Note: As a clarification, at this stage, we cannot address if trehalose is secreted or actively transported out by dark cells since there are no known exporters of trehalose in S. cerevisiae. However, considerable amounts of trehalose are present in the external environment in these mature colonies (as we show here, as well as in the previous study (Varahan et al., 2019)).

Rather, I think there's an interesting statement to be made about being both carbon and nitrogen limited, and then receiving carbon and nitrogen in the same molecule that might lead to metabolic differentiation of cells.

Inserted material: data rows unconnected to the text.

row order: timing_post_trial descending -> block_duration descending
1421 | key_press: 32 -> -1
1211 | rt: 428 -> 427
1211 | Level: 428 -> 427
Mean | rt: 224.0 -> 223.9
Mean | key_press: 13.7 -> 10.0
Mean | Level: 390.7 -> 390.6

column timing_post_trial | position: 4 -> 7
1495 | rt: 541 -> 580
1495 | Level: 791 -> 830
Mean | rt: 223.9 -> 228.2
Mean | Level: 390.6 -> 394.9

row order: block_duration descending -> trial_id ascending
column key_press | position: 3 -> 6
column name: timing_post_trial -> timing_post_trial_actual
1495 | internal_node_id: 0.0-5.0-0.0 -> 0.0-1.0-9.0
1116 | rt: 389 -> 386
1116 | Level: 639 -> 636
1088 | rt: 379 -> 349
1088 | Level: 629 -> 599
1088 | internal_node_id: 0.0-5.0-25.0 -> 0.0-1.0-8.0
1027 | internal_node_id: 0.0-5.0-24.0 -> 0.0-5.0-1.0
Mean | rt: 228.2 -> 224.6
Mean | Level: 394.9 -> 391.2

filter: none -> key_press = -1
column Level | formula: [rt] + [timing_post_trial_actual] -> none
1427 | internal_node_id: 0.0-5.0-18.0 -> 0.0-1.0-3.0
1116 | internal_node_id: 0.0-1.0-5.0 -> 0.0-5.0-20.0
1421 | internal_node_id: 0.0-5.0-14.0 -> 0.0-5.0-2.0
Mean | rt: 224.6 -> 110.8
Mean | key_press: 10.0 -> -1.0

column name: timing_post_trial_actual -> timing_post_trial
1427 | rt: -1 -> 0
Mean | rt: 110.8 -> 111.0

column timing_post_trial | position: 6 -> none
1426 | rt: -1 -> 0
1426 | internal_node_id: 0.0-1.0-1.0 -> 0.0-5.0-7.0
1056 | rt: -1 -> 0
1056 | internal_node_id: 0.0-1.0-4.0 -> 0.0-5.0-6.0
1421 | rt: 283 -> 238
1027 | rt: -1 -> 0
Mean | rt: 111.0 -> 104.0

We would like to clarify that the media conditions in which the colonies develop have a very limited supply of only glucose. Since the media has high amounts of yeast extract and peptone (2% peptone, 2% tryptone), it essentially has non-limiting amounts of nitrogen in the form of peptides/amino acids. This we emphasize in the text (subsection “Amino acid driven gluconeogenesis is critical for emergence of metabolic heterogeneity”). However, the light cells are limited for carbon (in the form of glucose) that is required to maintain their high glycolysis/PPP state and depend on the carbon coming from trehalose breakdown which they acquire from the external environment. Essentially, in dark cells, aspartate (which is non-limiting) is used as a carbon precursor to drive the production of trehalose. Trehalose itself is originally limiting in these growth conditions (and only builds up over time). The light cells use this trehalose directly as a carbon source. Contrastingly aspartate is used as a nitrogen source by both light and dark cells for nucleotide biosynthesis. However, light cells now require aspartate only for nucleotide synthesis (which in a highly glycolytic cell is higher than in a gluconeogenic cell). The dark cells in contrast must use aspartate for both carbon as well as nitrogen, and therefore have to deal with a very distinct, challenging C/N budgeting. We have tried to bring out this point in the Discussion a little more elaborately.

References:

François, J., and Parrou, J. L. (2001). Reserve carbohydrates metabolism in the yeast Saccharomyces cerevisiae. FEMS Microbiol. Rev. 25, 125–45. Available at: http://www.ncbi.nlm.nih.gov/pubmed/11152943.

Shi, L., Sutter, B. M., Ye, X., and Tu, B. P. (2010). Trehalose is a key determinant of the quiescent metabolic state that fuels cell cycle progression upon return to growth. Mol. Biol. Cell 21, 1982–90. doi:10.1091/mbc.e10-01-0056.